- Born: Hermann 10 May 1858 Stuttgart, Kingdom of Württemberg
- Died: 1905 Ventimiglia, Italy
- Known for: Painter
- Notable work: "Vallone del Sasso" "Pomeriggio a Bordighera"

= Hermann Nestel =

German painter

Herman Nestel (1858-1905) was a German painter.

==Biography==
Hermann Nestel was born in Stuttgart and, from an early age, showed a particular aptitude for the arts. He began his artistic training in his hometown and then moved to Munich and Berlin. Like many artists of the time, he made his trip to Italy to complete his training.

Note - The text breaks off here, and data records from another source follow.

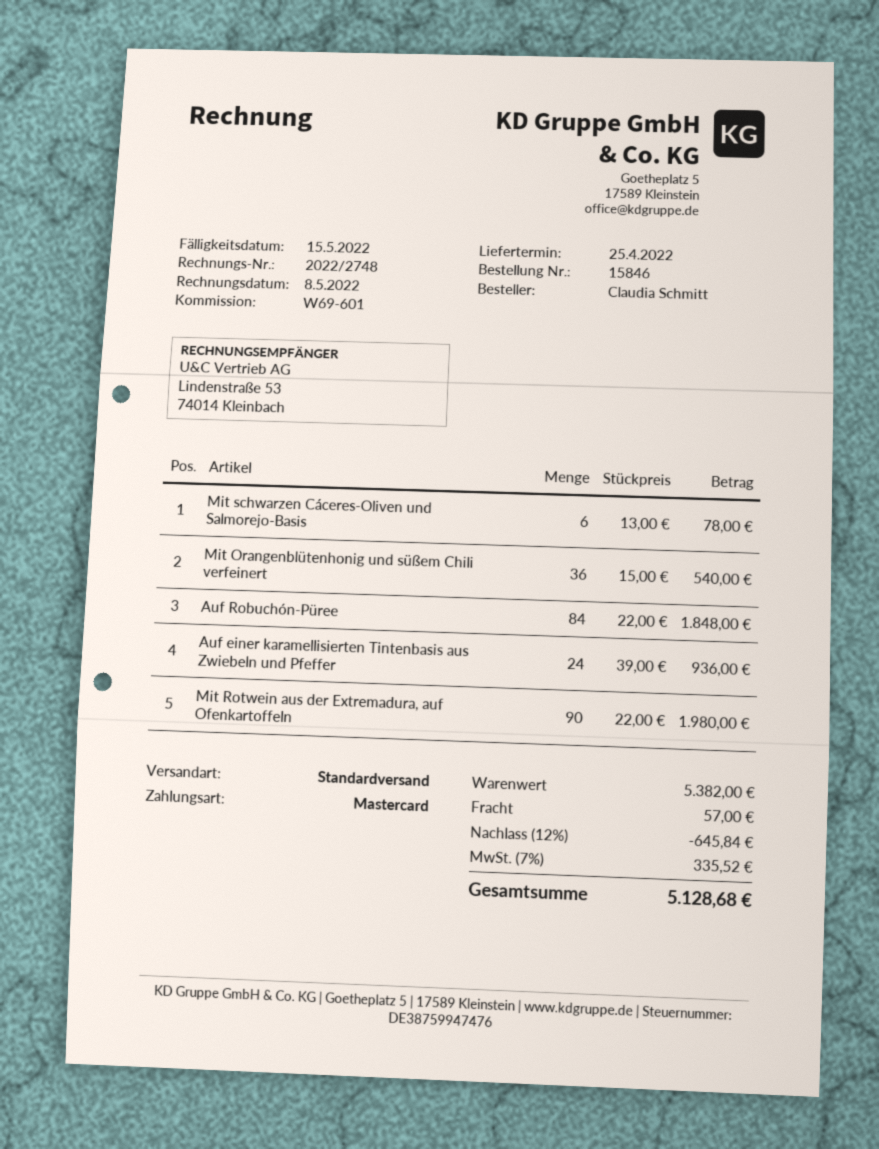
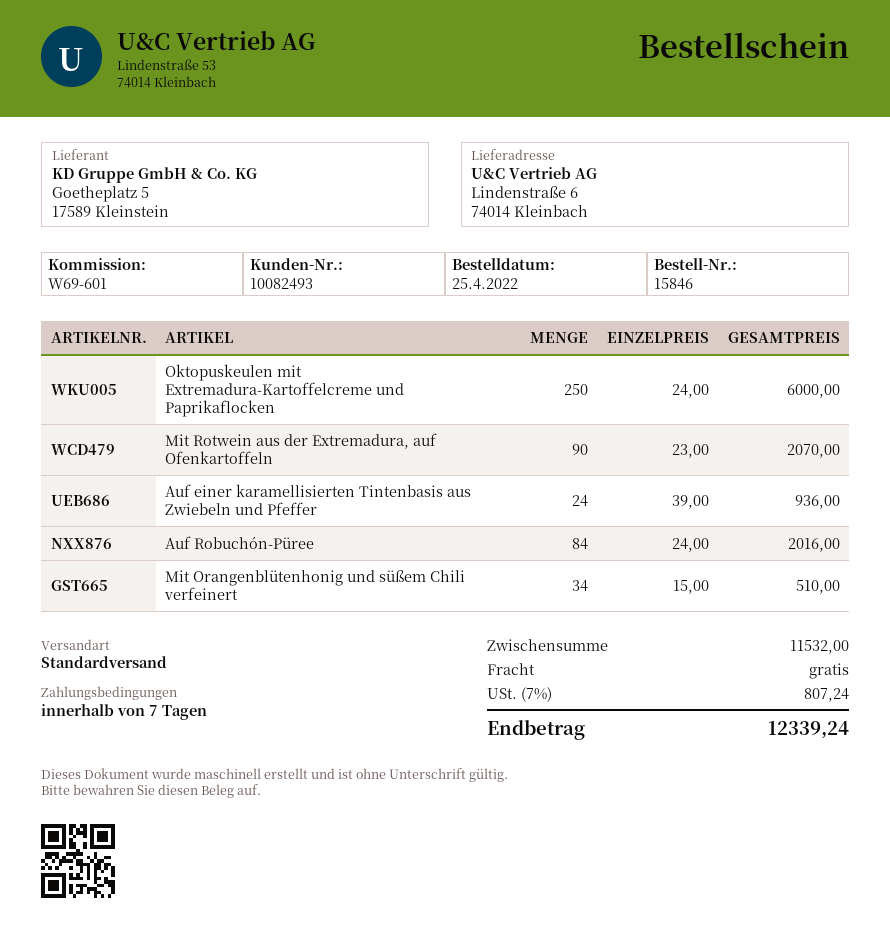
Mit schwarzen Cáceres-Oliven und Salmorejo-Basis: 6 x 13.00 = 78.00 -> none
Mit Orangenblütenhonig und süßem Chili verfeinert: 36 x 15.00 = 540.00 -> 34 x 15.00 = 510.00
Auf Robuchón-Püree: 84 x 22.00 = 1848.00 -> 84 x 24.00 = 2016.00
Mit Rotwein aus der Extremadura, auf Ofenkartoffeln: 90 x 22.00 = 1980.00 -> 90 x 23.00 = 2070.00
Oktopuskeulen mit Extremadura-Kartoffelcreme und Paprikaflocken: none -> 250 x 24.00 = 6000.00
subtotal: 5382.00 -> 11532.00
discount: 12% = 645.84 -> none
shipping: 57.00 -> 0.00
tax: 7% = 335.52 -> 7% = 807.24
total: 5128.68 -> 12339.24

In 1882 he was commissioned by the German Wilhelm Spemann to illustrate the Ligurian and French coasts, from Nice to La Spezia. The drawings of Nestel were used to illustrate the book "Die Riviera", written by Woldemar Kaden.

In 1887 he decided to settle in Bordighera. There, he met the botanist and landscape architect Ludwig Winter with whom he became friend. In Bordighera, he continued to collaborate with German publishers, in particular with the magazines "Gartenlaube" and "Über Land und Meer".

In Bordighera, one of Nestel's daughters married Antonio, the first-born of Ludwig Winter. Nestel then began a collaboration with Winter in the creation of gardens, without however interrupting his work as a painter. One of his most beautiful paintings is undoubtedly the "Vallone del Sasso" now housed at the International Institute of Ligurian Studies (IISL).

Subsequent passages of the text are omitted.